Wednesday, January 02, 2013

Natural Law and Marriage: Part 2: religious liberty

Sacrificing a goat: protected by religious liberty?
In considering non-religious arguments for (real, traditional) marriage, a great deal has been said about the consequences for religious freedom. This has been the constant theme of the Christian Legal Centre: the very proposal for redefinition of marriage, and the enactment of civil partnerships, has been a key part of the drive to outlaw the proclamation of Christian teaching on sexuality. Legal recognition does not logically imply moral acceptance, and the law does not normally demand that citizens conform their ethical thinking to a state-approved model, but in practise the connection can be very close. In this case non-descriminatiion and hate-speech laws have made it closer still.

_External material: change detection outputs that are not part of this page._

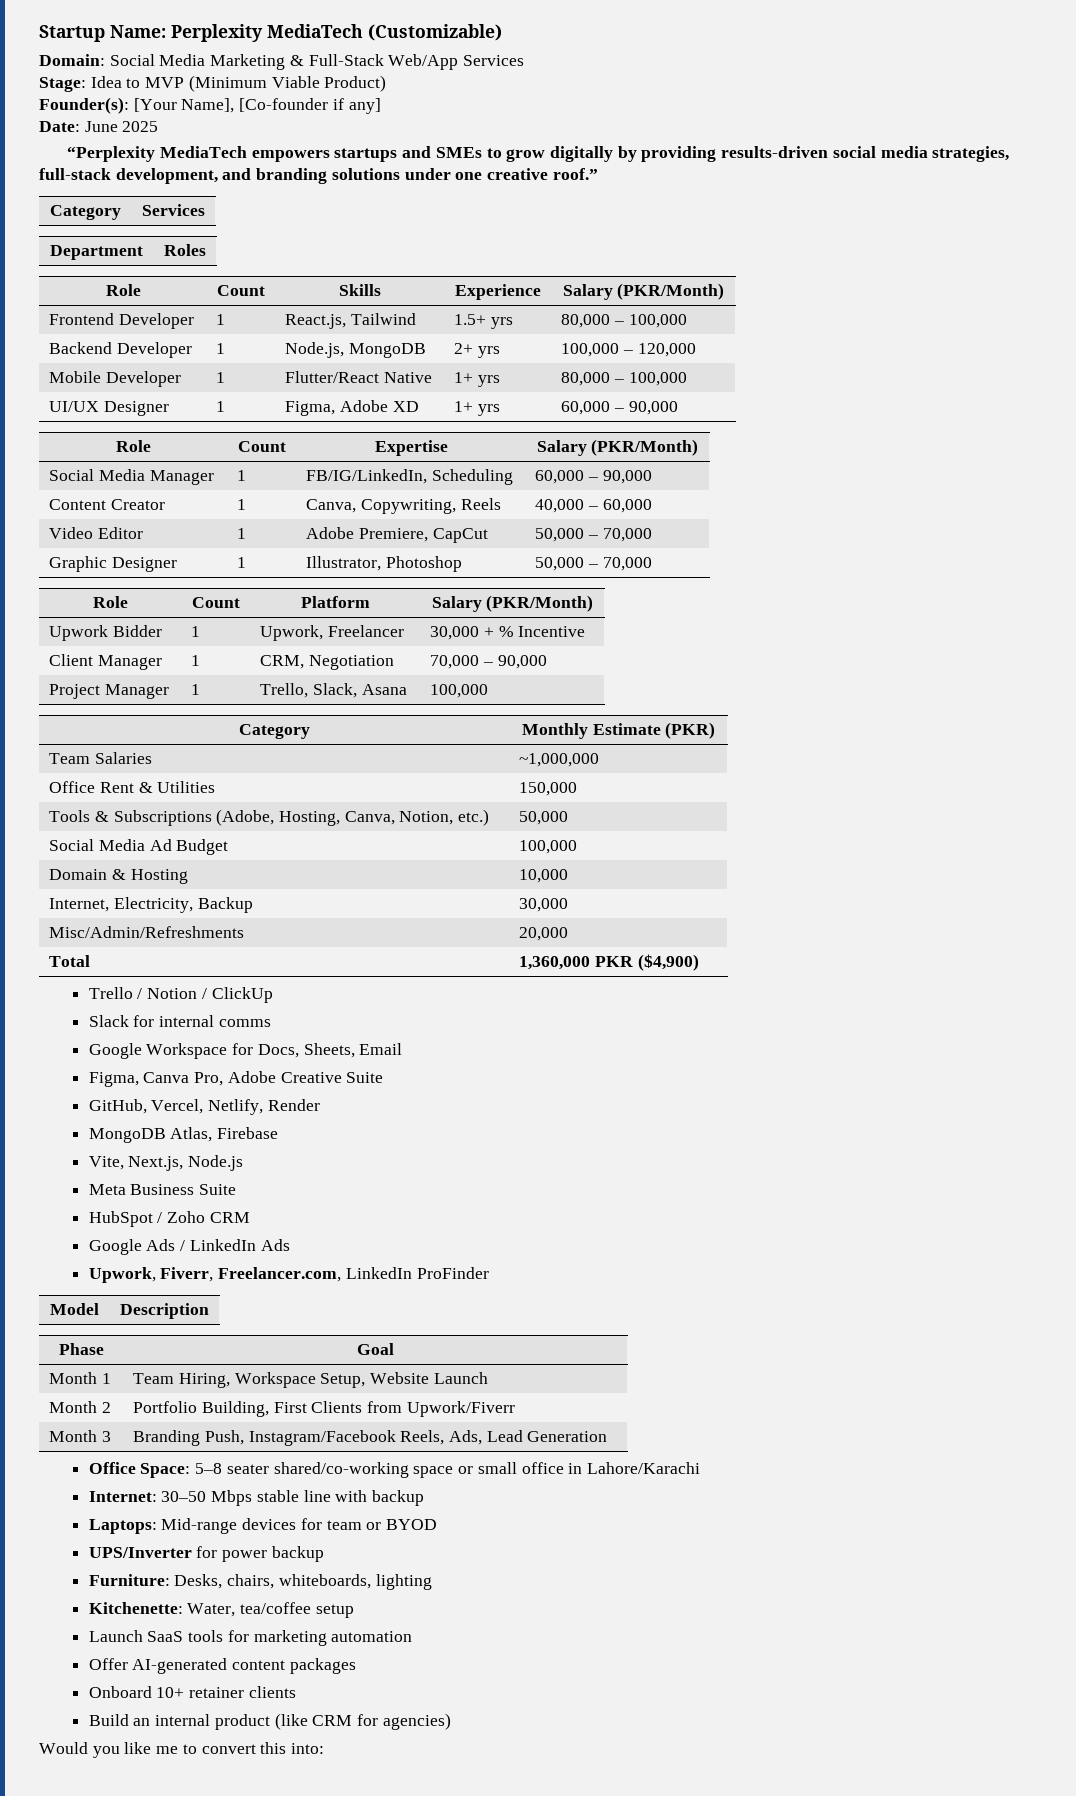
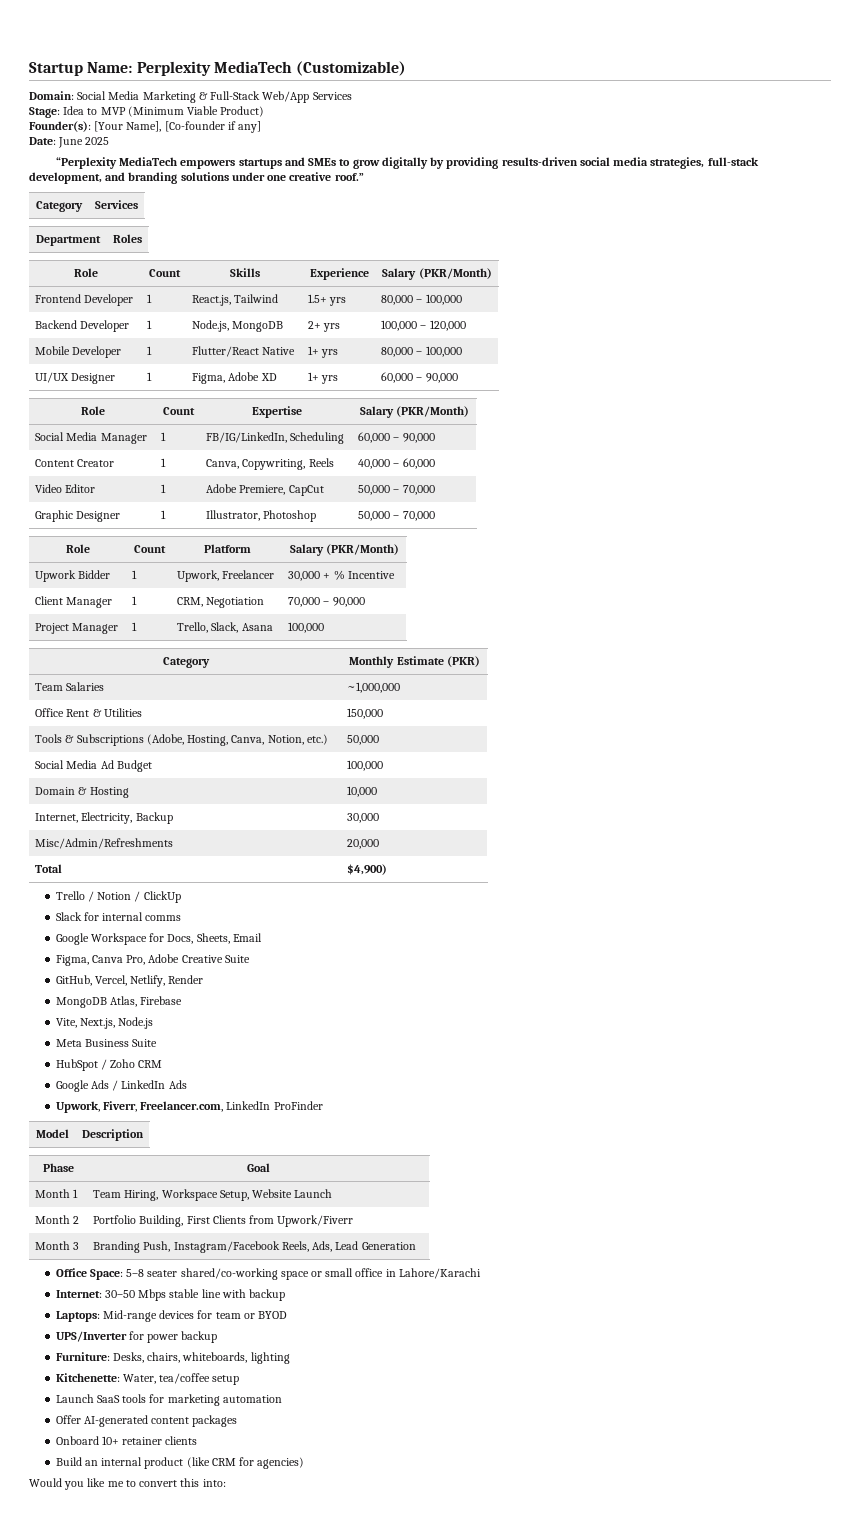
- Total | 1,360,000 PKR ($4,900)
+ Total | $4,900)

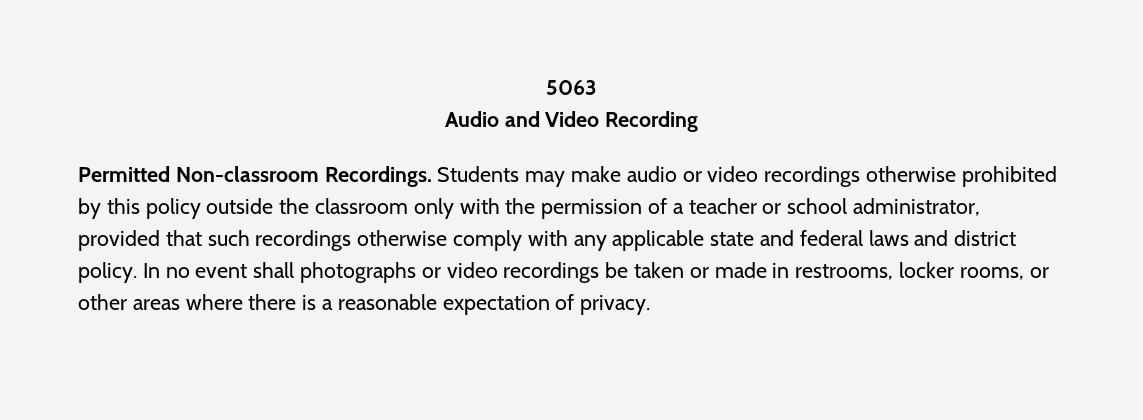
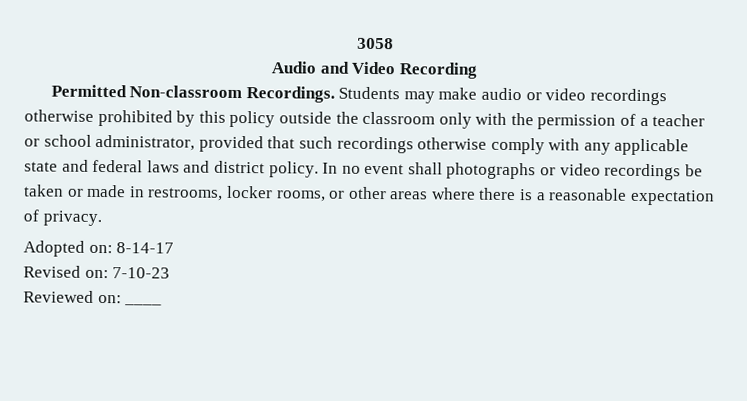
- 5063
+ 3058
+ Adopted on: 8-14-17
+ Revised on: 7-10-23
+ Reviewed on: ____

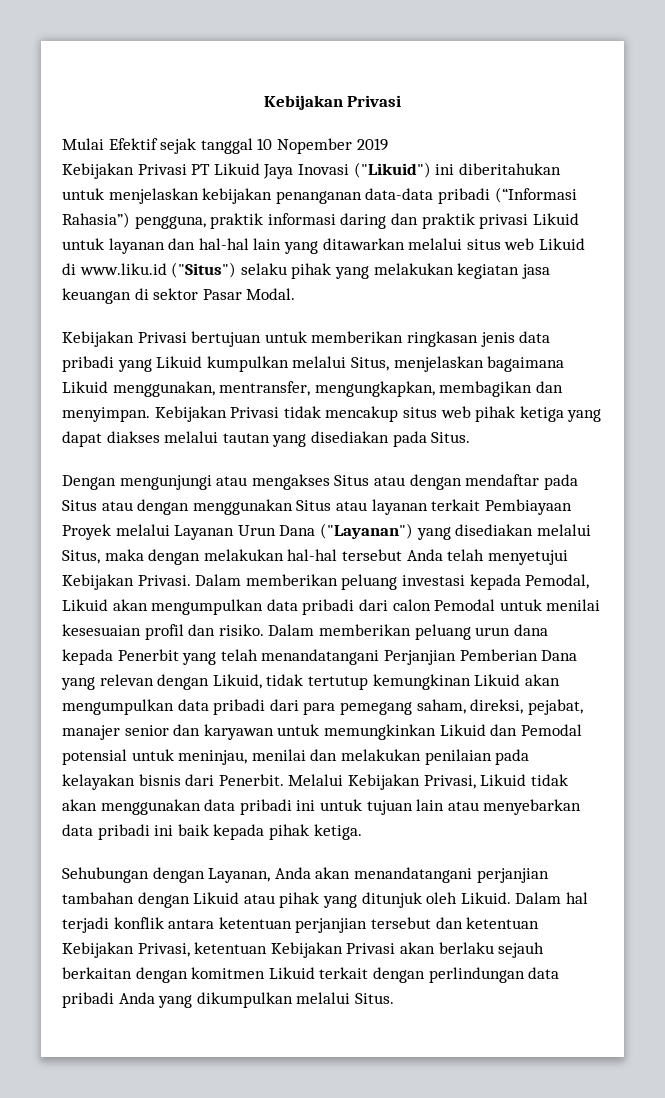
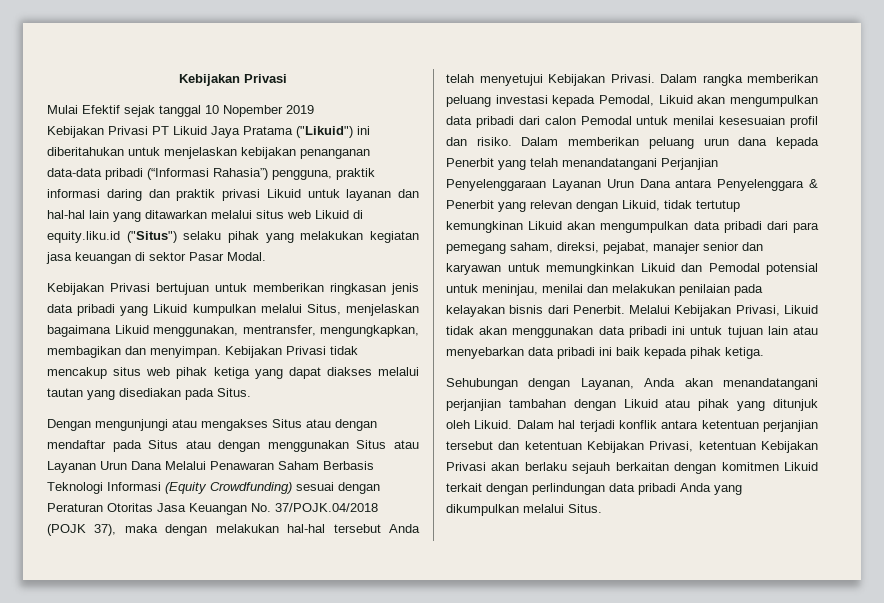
- Kebijakan Privasi PT Likuid Jaya Inovasi ("Likuid") ini diberitahukan untuk menjelaskan kebijakan penanganan data-data pribadi (“Informasi Rahasia”) pengguna, praktik informasi daring dan praktik privasi Likuid untuk layanan dan hal-hal lain yang ditawarkan melalui situs web Likuid di www.liku.id ("Situs") selaku pihak yang melakukan kegiatan jasa keuangan di sektor Pasar Modal.
+ Kebijakan Privasi PT Likuid Jaya Pratama ("Likuid") ini diberitahukan untuk menjelaskan kebijakan penanganan data-data pribadi (“Informasi Rahasia”) pengguna, praktik informasi daring dan praktik privasi Likuid untuk layanan dan hal-hal lain yang ditawarkan melalui situs web Likuid di equity.liku.id ("Situs") selaku pihak yang melakukan kegiatan jasa keuangan di sektor Pasar Modal.
- Dengan mengunjungi atau mengakses Situs atau dengan mendaftar pada Situs atau dengan menggunakan Situs atau layanan terkait Pembiayaan Proyek melalui Layanan Urun Dana ("Layanan") yang disediakan melalui Situs, maka dengan melakukan hal-hal tersebut Anda telah menyetujui Kebijakan Privasi.
+ Dengan mengunjungi atau mengakses Situs atau dengan mendaftar pada Situs atau dengan menggunakan Situs atau Layanan Urun Dana Melalui Penawaran Saham Berbasis Teknologi Informasi (Equity Crowdfunding) sesuai dengan Peraturan Otoritas Jasa Keuangan No. 37/POJK.04/2018 (POJK 37), maka dengan melakukan hal-hal tersebut Anda telah menyetujui Kebijakan Privasi.
- Dalam memberikan peluang investasi kepada Pemodal, Likuid akan mengumpulkan data pribadi dari calon Pemodal untuk menilai kesesuaian profil dan risiko.
+ Dalam rangka memberikan peluang investasi kepada Pemodal, Likuid akan mengumpulkan data pribadi dari calon Pemodal untuk menilai kesesuaian profil dan risiko.
- Dalam memberikan peluang urun dana kepada Penerbit yang telah menandatangani Perjanjian Pemberian Dana yang relevan dengan Likuid, tidak tertutup kemungkinan Likuid akan mengumpulkan data pribadi dari para pemegang saham, direksi, pejabat, manajer senior dan karyawan untuk memungkinkan Likuid dan Pemodal potensial untuk meninjau, menilai dan melakukan penilaian pada kelayakan bisnis dari Penerbit.
+ Dalam memberikan peluang urun dana kepada Penerbit yang telah menandatangani Perjanjian Penyelenggaraan Layanan Urun Dana antara Penyelenggara & Penerbit yang relevan dengan Likuid, tidak tertutup kemungkinan Likuid akan mengumpulkan data pribadi dari para pemegang saham, direksi, pejabat, manajer senior dan karyawan untuk memungkinkan Likuid dan Pemodal potensial untuk meninjau, menilai dan melakukan penilaian pada kelayakan bisnis dari Penerbit.

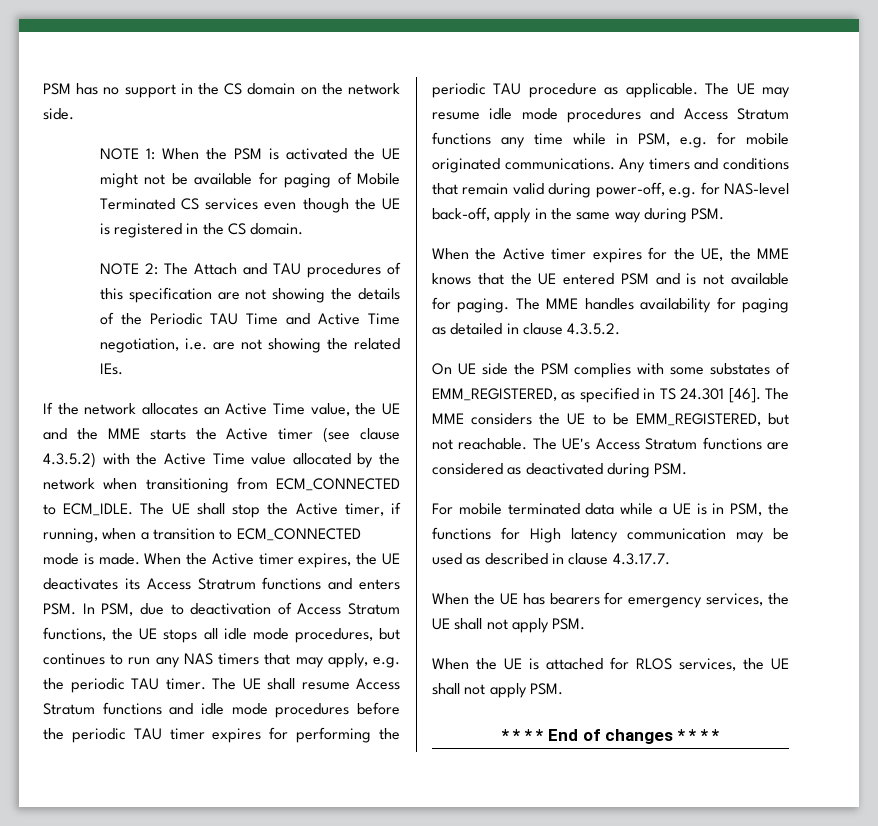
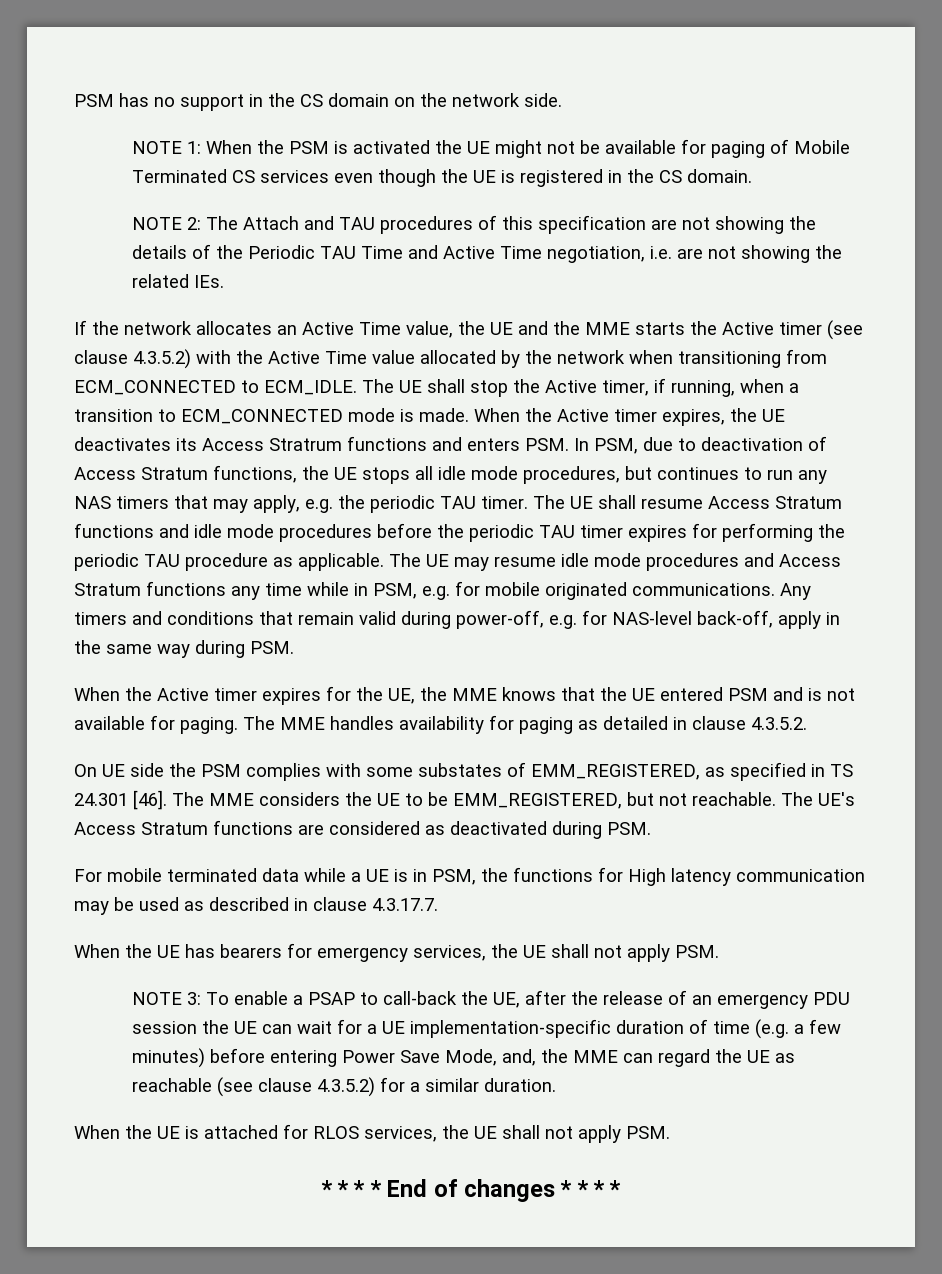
+ NOTE 3: To enable a PSAP to call-back the UE, after the release of an emergency PDU session the UE can wait for a UE implementation-specific duration of time (e.g. a few minutes) before entering Power Save Mode, and, the MME can regard the UE as reachable (see clause 4.3.5.2) for a similar duration.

In a nutshell, the legal recognition of gay marriage is going to mean that anyone criticising the gay lifestyle will be held to be attacking something legally established as legitimate, and this will facilitate the claim that it is unjustifiable hate-speech.

It is interesting that heterosexuals have never felt the need to invoke such laws against those who think that all sex and/or childrearing is wrong. Admittedly there aren't many Manichees or Cathars around today, but the claim that having children is irresponsible is increasingly made.

The Christian Legal Centre can point to a lot of court cases which illustrate their point, and it is certainly very worrying for orthodox Christians. But it is not an argument which has much effect against the proponents of same sex marriage, or on the less committed majority: or else the former would not push these court cases, and the latter's outrage would stop them in their tracks. The reason is simple: as I have pointed out before, what is regarded as a legitimate exercise of religious liberty does not determine, but rather is determined by, what is regarded as just.

Just let that sink in. Religions which sacrifice children have no case under religious liberty laws, because the sacrifice of children is a violation of justice. Whether religious believers are permitted to sacrifice goats, carry out cliterodectomy on girls, or circumcision on boys, or teach children about Hell, depends, and will always depend, on whether those practices are regarded as intrinsically unjust. You cannot make an argument for any of these practices being just from the fact that they are required by some religion or other. It simply doesn't follow. If you want to defend them, you need to defend their justice directly.